━━ AVAILABLE DATA

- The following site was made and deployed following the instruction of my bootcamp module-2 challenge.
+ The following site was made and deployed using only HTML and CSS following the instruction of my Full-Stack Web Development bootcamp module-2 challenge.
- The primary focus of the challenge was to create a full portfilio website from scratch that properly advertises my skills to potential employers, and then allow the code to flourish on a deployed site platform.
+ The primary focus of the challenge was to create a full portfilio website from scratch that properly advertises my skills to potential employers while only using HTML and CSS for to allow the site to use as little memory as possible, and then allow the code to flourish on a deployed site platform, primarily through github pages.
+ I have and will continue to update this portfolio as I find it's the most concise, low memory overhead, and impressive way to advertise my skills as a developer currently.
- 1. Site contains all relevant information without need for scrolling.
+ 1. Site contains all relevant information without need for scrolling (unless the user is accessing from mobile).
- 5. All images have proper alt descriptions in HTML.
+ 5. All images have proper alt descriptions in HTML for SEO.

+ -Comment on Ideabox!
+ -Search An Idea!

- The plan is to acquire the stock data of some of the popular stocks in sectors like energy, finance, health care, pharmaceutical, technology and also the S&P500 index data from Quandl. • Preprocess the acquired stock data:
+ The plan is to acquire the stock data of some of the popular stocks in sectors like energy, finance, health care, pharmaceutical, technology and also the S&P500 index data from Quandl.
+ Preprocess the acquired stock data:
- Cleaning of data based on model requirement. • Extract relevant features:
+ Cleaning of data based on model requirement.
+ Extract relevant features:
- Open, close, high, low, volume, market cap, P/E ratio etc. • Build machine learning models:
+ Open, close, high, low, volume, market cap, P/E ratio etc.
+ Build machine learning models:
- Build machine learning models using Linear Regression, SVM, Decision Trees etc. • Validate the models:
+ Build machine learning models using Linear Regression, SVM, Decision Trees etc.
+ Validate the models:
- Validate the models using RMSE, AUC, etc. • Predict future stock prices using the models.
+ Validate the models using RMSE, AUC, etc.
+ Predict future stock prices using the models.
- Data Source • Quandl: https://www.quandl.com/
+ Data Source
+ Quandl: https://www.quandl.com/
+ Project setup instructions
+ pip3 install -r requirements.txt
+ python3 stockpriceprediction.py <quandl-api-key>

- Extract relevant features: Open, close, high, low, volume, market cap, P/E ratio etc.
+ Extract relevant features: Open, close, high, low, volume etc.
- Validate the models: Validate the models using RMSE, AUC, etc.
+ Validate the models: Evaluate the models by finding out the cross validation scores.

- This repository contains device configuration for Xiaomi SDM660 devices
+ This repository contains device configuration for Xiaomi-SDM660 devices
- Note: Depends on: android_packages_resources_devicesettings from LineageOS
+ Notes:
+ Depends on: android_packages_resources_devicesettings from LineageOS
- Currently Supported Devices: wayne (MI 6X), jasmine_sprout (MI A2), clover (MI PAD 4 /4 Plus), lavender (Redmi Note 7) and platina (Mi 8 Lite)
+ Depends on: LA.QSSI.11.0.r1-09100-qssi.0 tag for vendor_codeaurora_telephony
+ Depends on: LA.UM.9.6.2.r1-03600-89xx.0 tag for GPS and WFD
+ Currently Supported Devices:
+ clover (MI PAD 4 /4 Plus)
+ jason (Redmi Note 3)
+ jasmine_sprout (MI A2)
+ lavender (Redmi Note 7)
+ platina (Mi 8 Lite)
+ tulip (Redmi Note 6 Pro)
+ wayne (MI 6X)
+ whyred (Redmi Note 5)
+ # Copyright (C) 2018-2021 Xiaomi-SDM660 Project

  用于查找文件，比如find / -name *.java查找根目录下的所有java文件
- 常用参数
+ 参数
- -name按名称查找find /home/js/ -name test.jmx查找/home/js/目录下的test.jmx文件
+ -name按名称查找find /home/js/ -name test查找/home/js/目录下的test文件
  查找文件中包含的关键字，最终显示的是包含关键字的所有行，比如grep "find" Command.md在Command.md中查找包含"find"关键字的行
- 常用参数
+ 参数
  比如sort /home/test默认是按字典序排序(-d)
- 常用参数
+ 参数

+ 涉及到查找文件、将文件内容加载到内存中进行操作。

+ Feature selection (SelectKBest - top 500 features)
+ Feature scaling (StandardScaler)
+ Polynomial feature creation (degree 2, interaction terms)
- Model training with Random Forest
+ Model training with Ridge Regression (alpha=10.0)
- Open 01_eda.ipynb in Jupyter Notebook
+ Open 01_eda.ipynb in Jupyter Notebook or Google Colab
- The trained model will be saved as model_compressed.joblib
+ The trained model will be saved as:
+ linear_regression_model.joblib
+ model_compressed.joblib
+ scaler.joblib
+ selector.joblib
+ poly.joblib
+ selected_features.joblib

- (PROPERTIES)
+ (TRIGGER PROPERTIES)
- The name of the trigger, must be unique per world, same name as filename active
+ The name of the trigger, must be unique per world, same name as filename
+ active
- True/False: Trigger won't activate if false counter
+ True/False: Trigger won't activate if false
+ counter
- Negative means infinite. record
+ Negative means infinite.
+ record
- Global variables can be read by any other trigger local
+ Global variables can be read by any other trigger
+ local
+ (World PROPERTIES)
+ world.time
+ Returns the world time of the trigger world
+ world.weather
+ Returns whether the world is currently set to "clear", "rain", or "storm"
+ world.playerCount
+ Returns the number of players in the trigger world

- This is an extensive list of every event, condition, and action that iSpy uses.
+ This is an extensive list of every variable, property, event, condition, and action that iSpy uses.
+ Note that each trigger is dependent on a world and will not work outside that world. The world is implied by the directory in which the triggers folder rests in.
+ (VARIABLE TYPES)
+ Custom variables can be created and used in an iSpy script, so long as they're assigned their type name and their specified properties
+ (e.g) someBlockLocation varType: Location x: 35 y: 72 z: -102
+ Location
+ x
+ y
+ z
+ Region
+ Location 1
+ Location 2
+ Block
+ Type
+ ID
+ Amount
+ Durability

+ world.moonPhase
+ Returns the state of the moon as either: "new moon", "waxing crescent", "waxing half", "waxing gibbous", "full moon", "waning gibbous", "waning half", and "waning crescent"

━━━━

Could you say how many lines in the data above contain "Trees"? Reply with the number alone.

**RESPONSE:** 2